‘‘C’est de l’enfer des pauvres qu’est fait le paradis des riches’’

Cette citation, vous la connaissez probablement déjà. Elle nous vient du 19e siècle, de la plume de Victor Hugo. Elle refait régulièrement surface dans les médias à l’occasion de chaque rebondissement dans les affaires de scandales fiscaux.

Par Nicolas Croes

Les Paradise Papers, révélés en novembre 2017 par le Consortium international des journalistes d’investigation (ICIJ), concernent des montages d’optimisation fiscale pratiqués par des multinationales et célébrités planétaires. L’économiste français Gabriel Zucman estime que cette optimisation fiscale des entreprises et des grandes fortunes représente 350 milliards d’euros (le FMI parle de 800 milliards), de pertes fiscales par an aux États du monde entier. La colère et l’indignation face à ce chiffre est d’autant plus grande qu’il prend place dans un contexte de crise et de politiques d’austérité.

Cette fuite constitue la deuxième plus grande révélation de documents exploités par les médias après les Panama Papers en avril 2016. Depuis lors, il y a encore eu les Malta Files (mai 2017) et les Bahamas-Leaks (septembre 2016). Avant cela, il y a eu les SwissLeaks (février 2015), les Luxembourg Leaks (novembre 2014), les China Leaks (janvier 2014) et les Offshore Leaks (avril 2013).

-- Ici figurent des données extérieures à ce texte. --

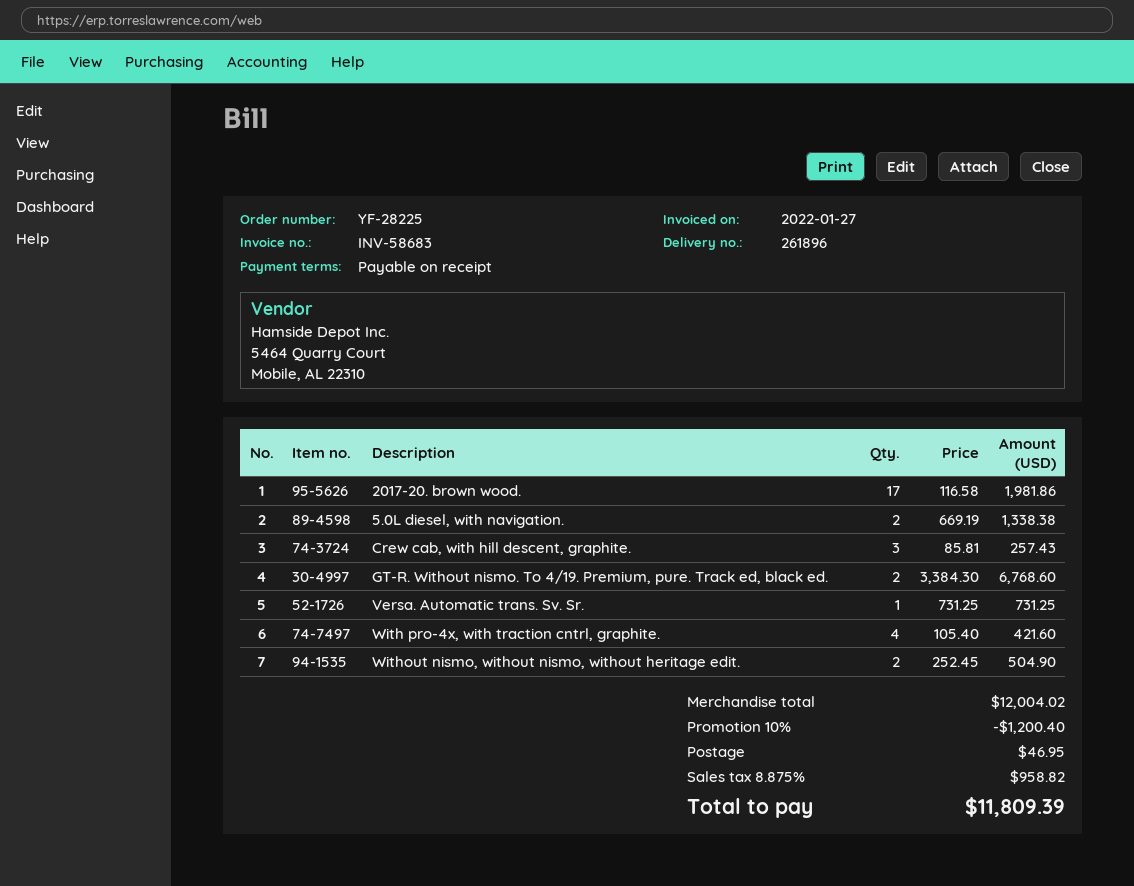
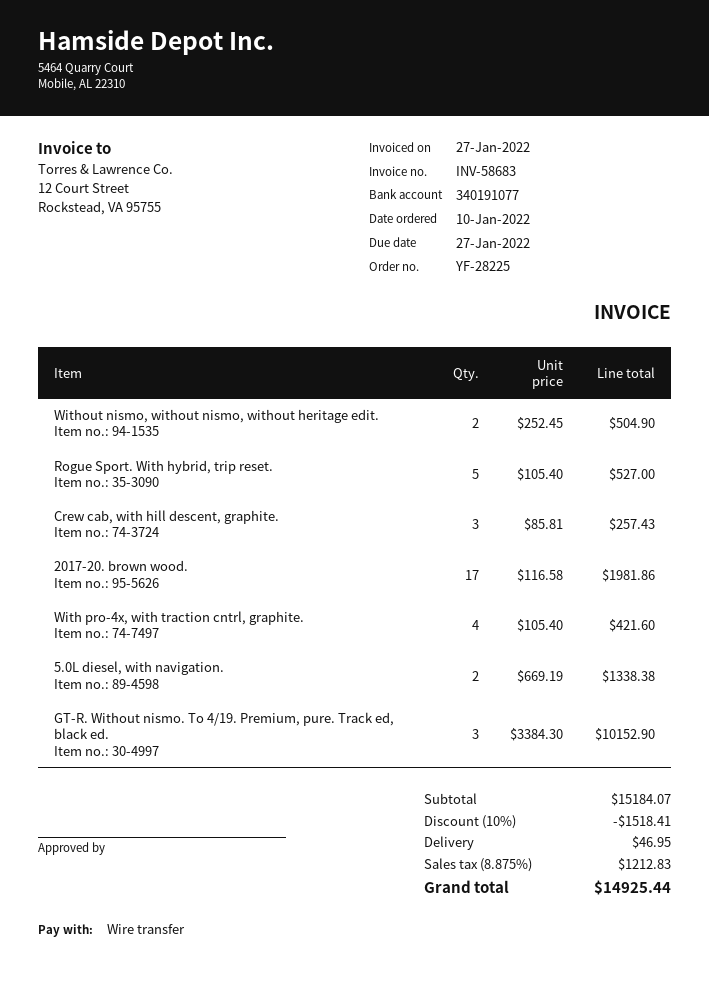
GT-R. Without nismo. To 4/19. Premium, pure. Track ed, black ed.: 2 x 3384.30 = 6768.60 -> 3 x 3384.30 = 10152.90
Versa. Automatic trans. Sv. Sr.: 1 x 731.25 = 731.25 -> none
Rogue Sport. With hybrid, trip reset.: none -> 5 x 105.40 = 527.00
subtotal: 12004.02 -> 15184.07
discount: 10% = 1200.40 -> 10% = 1518.41
tax: 8.875% = 958.82 -> 8.875% = 1212.83
total: 11809.39 -> 14925.44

Ces scandales – qui ont levé un coin du voile sur le monde des paradis fiscaux, de l’évasion fiscale et du blanchiment d’argent – ont tous été l’oeuvre du Consortium international des journalistes d’investigation (ICIJ), à l’exception des Malta Files.

Il ressort des premières analyses des Paradise Papers que s’il y a eu quelques fraudes, la plupart des cas dévoilés sont ‘‘a priori légaux’’, selon le journal français Le Monde (qui participe au ICIJ) mais ‘‘l’ampleur des sommes échappant à l’impôt est telle que la question se pose aussi en termes d’éthique’’.

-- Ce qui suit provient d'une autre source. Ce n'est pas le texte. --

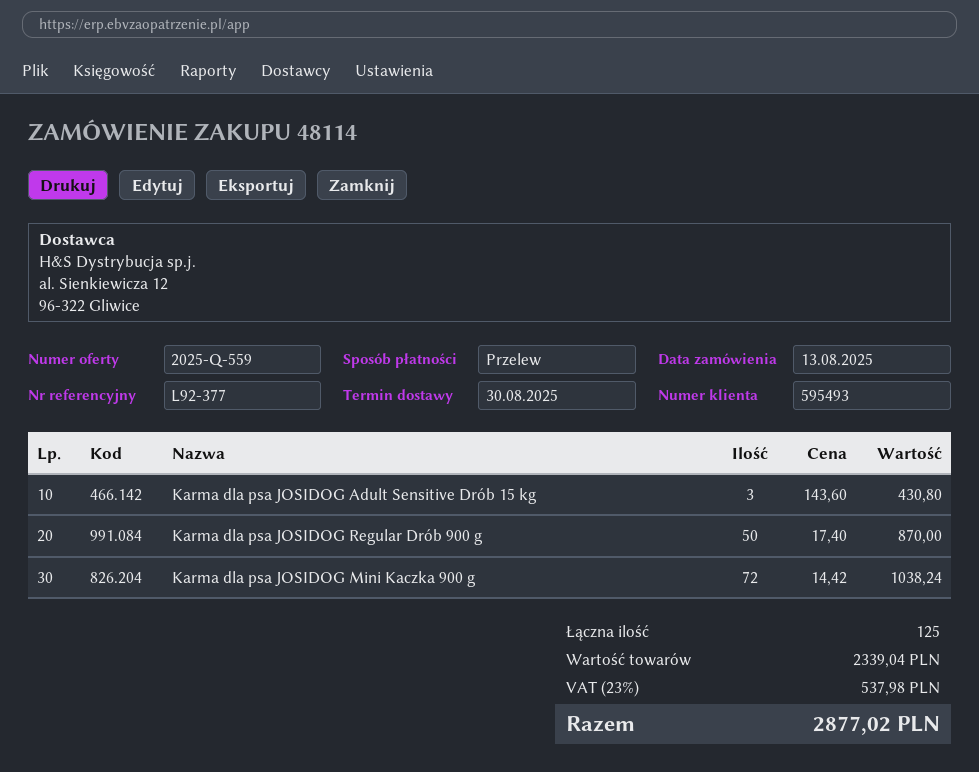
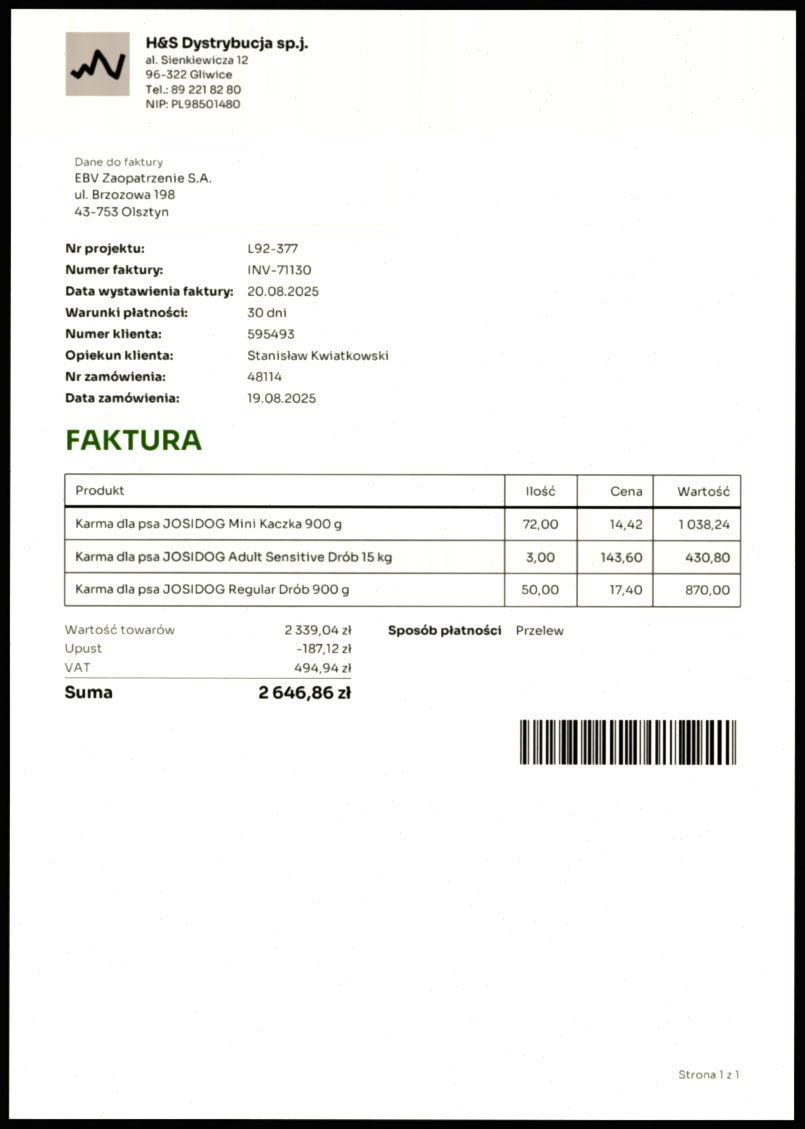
order date: 2025-08-13 -> 2025-08-19
discount: none -> 187.12
tax: 537.98 -> 494.94
total: 2877.02 -> 2646.86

Pour Gabriel Zucman (qui a étroitement collaboré avec l’ICIJ pour analyser ces documents), les personnes ou entreprises qui recourent à de telles pratiques de fraude ou d’évasion fiscales, c’est le 0,01% des plus riches. Pour lui, il y a une réelle concentration de la fraude chez les plus nantis, qui peuvent recourir à une armée de juristes et d’avocats pour masquer leurs pratiques. Les banques privées ont bien compris que les ultras riches deviennent de plus en plus riches. Elles se spécialisent donc dans la gestion de leurs fortunes (des ménages dont les avoirs atteignent les 50 millions d’euros). Leur fortune augmente beaucoup plus rapidement que l’économie, ce qui explique que l’argent augmente dans les paradis fiscaux.

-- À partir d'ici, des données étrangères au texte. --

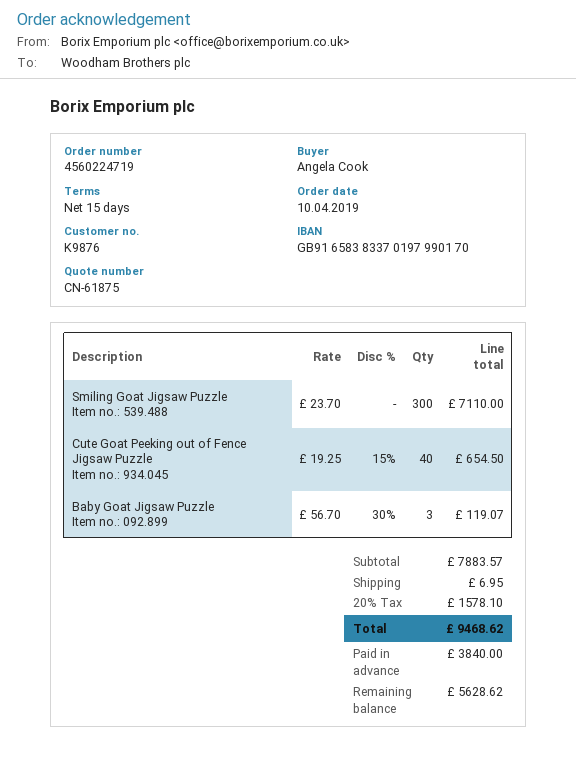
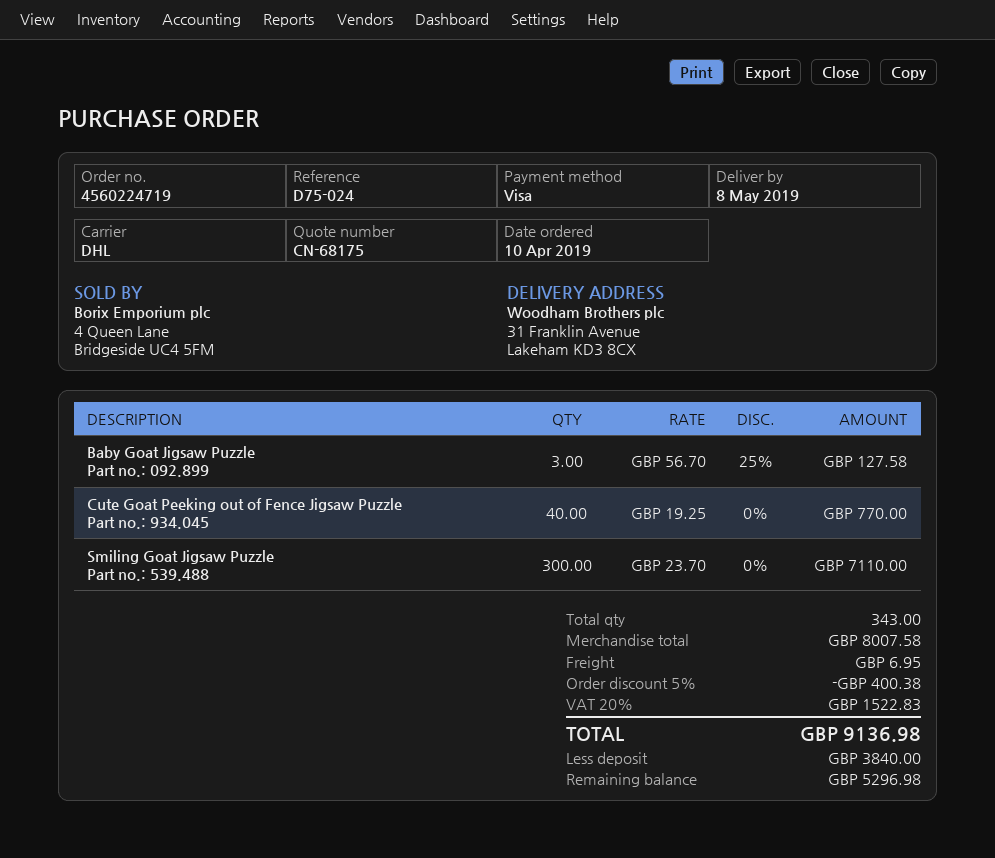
quote number: CN-61875 -> CN-68175
Cute Goat Peeking out of Fence Jigsaw Puzzle: 40 x 19.25 - 15% = 654.50 -> 40 x 19.25 = 770.00
Baby Goat Jigsaw Puzzle: 3 x 56.70 - 30% = 119.07 -> 3 x 56.70 - 25% = 127.58
subtotal: 7883.57 -> 8007.58
discount: none -> 5% = 400.38
tax: 20% = 1578.10 -> 20% = 1522.83
total: 9468.62 -> 9136.98
balance: 5628.62 -> 5296.98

De la dénonciation à l’action

A l’époque, les Panama Papers avaient conduit à la démission du premier ministre islandais, touché de plein fouet par le scandale. Sans l’entrée en action des masses, sans que la colère et l’indignation ne s’expriment dans la rue, nous pourront encore assister à d’autres révélations de ce genre sans que rien ne bouge. Nous vivons des temps où la jeunesse et tous ceux qui souffrent de ce système tolèrent de moins en moins des pratiques en cours depuis longtemps pourtant. C’est ce qu’ont illustré la colère et les sondages dévastateurs autour de Publifin ou du Samusocial. C’est le même processus qui avait mis hors course Fillon lors des élections présidentielles françaises. Le succès des hashtags #mettoo et #balancetonporc a aussi montré que la coupe était pleine contre les discriminations ancrées dans cette société.

Les Paradise papers & Co sont autant d’arguments à utiliser pour renforcer la lutte contre les politiques d’austérité et contre leur monde, celui de l’arrogance des riches. Ce sont également autant d’arguments en faveur de mesures drastiques telles que la nationalisation sous contrôle démocratique de la totalité du secteur financier et d’autres mesures de type socialiste. Une fois de plus, le capitalisme nous démontre qu’il n’est un paradis que pour les riches tandis qu’il organise la misère de la large majorité sociale. Un tel système n’a de place que dans les poubelles de l’histoire.